Al riguardo il giudizio, secondo insegnamento di questa Corte (Cass., Sez. 1^, 26/09/2007, n. 37330) deve essere espresso in termini di certezza e non di mera probabilità, ossia basato su una valutazione complessiva della personalità del condannato in relazione all’evolversi in senso positivo della stessa durante l’arco della detenzione (Cass., Sez. 1A, 3 aprile 1985, n. 956).
Pertanto, la concessione della detenzione domiciliare, anche nei confronti dei collaboratori di giustizia, non comporta nessun automatismo in presenza delle condizioni elencate dalla legge di riferimento, essendo in ogni caso sempre necessaria la valutazione, da parte del competente tribunale, della complessiva condotta serbata dal soggetto, al fine di verificare se l’azione rieducativa globalmente svolta abbia avuto come risultato il compiuto ravvedimento del condannato, all’esito di una revisione critica della propria vita anteatta (Cass., Sez. 1A, 16 gennaio 2007, n. 3675,rv.
235796: Cass., Sez. 1A; 1 febbraio 2007, n. 9887, rv. 236548).
Ciò posto il provvedimento impugnato appare motivato in senso conforme a tali principi, in quanto, con argomentare corretto e logico, in esso appaiono compiutamente illustrati gli specifici e concreti elementi (evoluzione personologica non positiva secondo osservazione penitenziaria espletata; dinamiche relazionali accreditanti un ruolo di dominanza e preminenza; modesta partecipazione alle attività trattamentali; emersione di atteggiamenti irriverenti ed aggressivi nel quadro di una personalità fragile ed istintiva; omogeneità in siffatte conclusioni delle relazioni degli istituti di pena ove in precedenza il ricorrente risulta essere stato detenuto) che inducono obiettivamente a ritenere non intervenuto il ravvedimento dei condannato rispetto ad una devianza contraddistinta dalla consumazione di delitti di particolare allarme sociale.

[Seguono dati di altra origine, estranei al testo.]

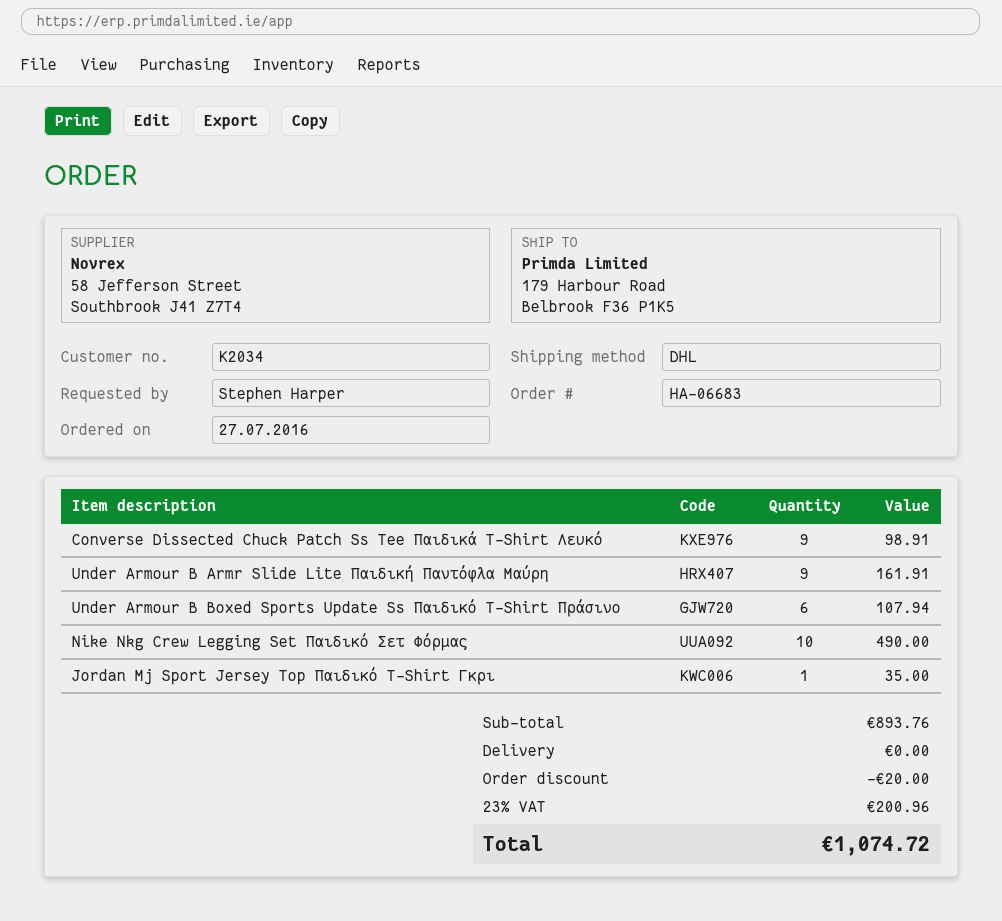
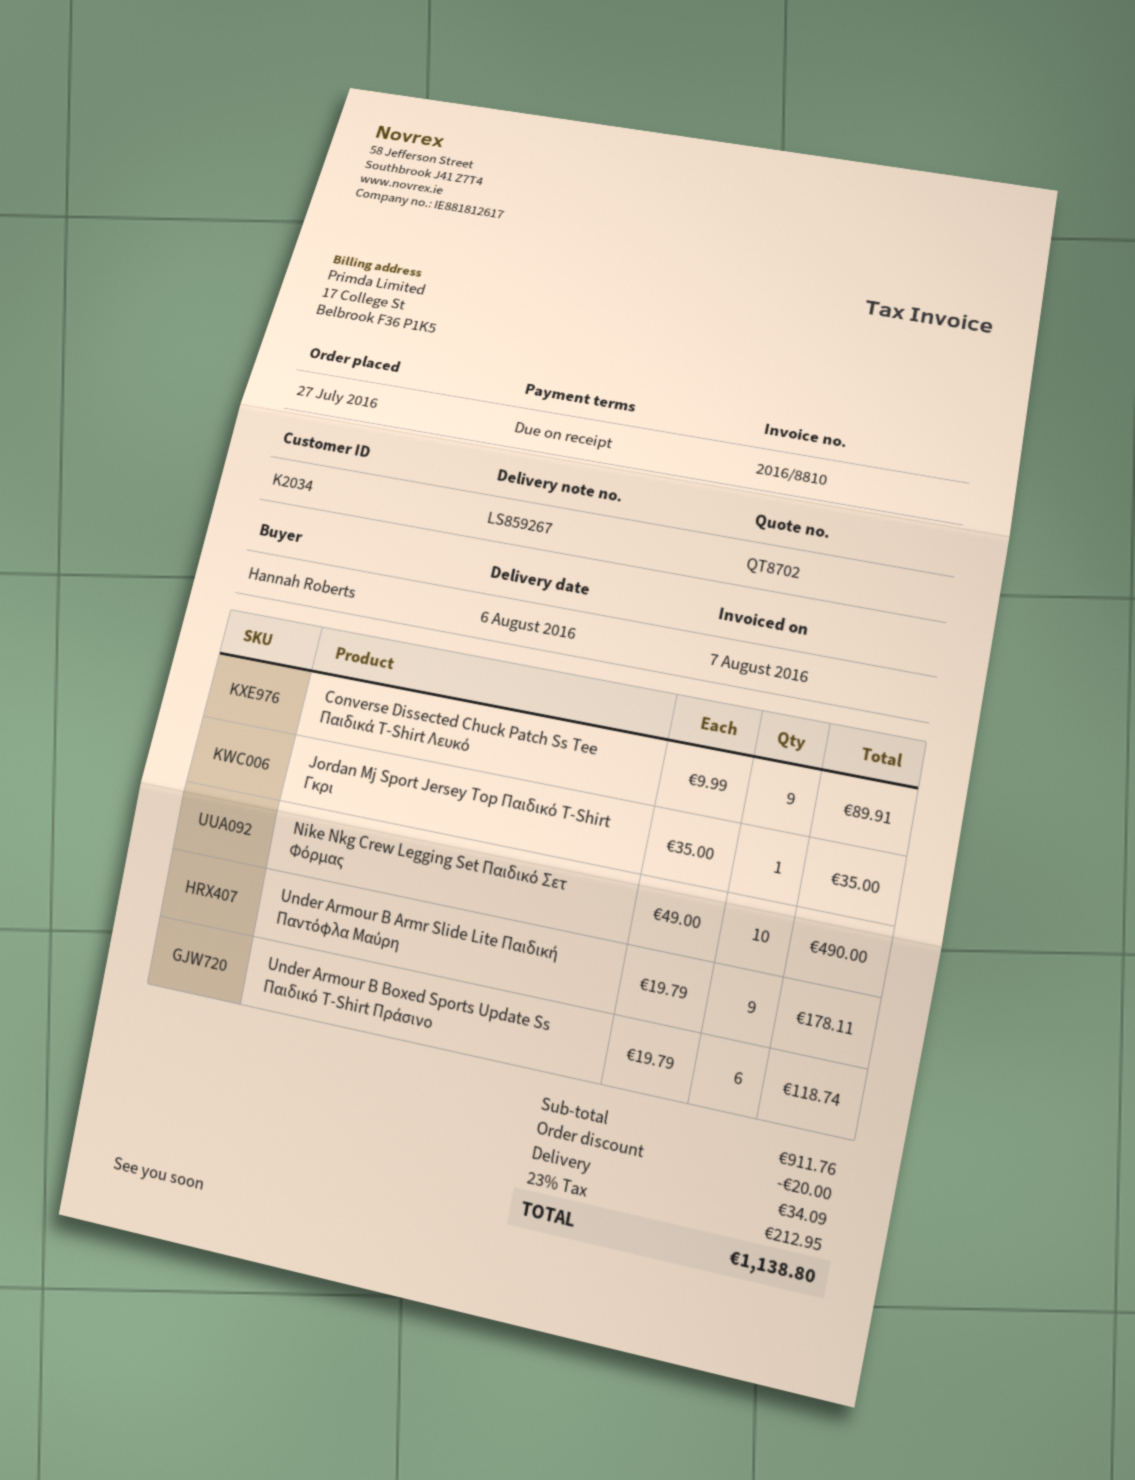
ordered by: Stephen Harper -> Hannah Roberts
Converse Dissected Chuck Patch Ss Tee Παιδικά T-Shirt Λευκό: 9 for 98.91 -> 9 for 89.91
Under Armour B Armr Slide Lite Παιδική Παντόφλα Μαύρη: 9 for 161.91 -> 9 for 178.11
Under Armour B Boxed Sports Update Ss Παιδικό T-Shirt Πράσινο: 6 for 107.94 -> 6 for 118.74
subtotal: 893.76 -> 911.76
shipping: 0.00 -> 34.09
tax: 23% = 200.96 -> 23% = 212.95
total: 1074.72 -> 1138.80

Del pari manifestamente non fondata si appalesa la censura relativa al rigetto della richiesta di detenzione domiciliare per motivi sanitari ex art. 47-ter comma 1 O.P., dappoichè motivato il giudizio del giudice territoriale con la valutazione di compatibilità della detenzione in carcere con lo stato di salute del detenuto e con la emendabilità sanitaria di tale stato. Al riguardo è appena il caso di osservare che oltre detta motivazione, del tutto corretta sul piano logico, v’è il giudizio di fatto inibito a questa Curia.
Il ricorso va pertanto dichiarato inammissibile ed alla declaratoria di inammissibilità consegue sia la condanna al pagamento delle spese del procedimento, sia quella al pagamento di una somma in favore della Cassa delle ammende, somma che si stima equo determinare in Euro 1000,00.
P.Q.M.
la Corte dichiara inammissibile il ricorso e condanna il ricorrente al pagamento delle spese processuali ed al versamento della somma di Euro 1000,00 alla Cassa delle ammende. DISPONE trasmettersi a cura della cancelleria, copia del provvedimento al direttore dell’istituto penitenziario ai sensi dell’art. 94 disp. att. c.p.p., comma 1 ter.

Testo non ufficiale. La sola stampa del dispositivo ufficiale ha carattere legale.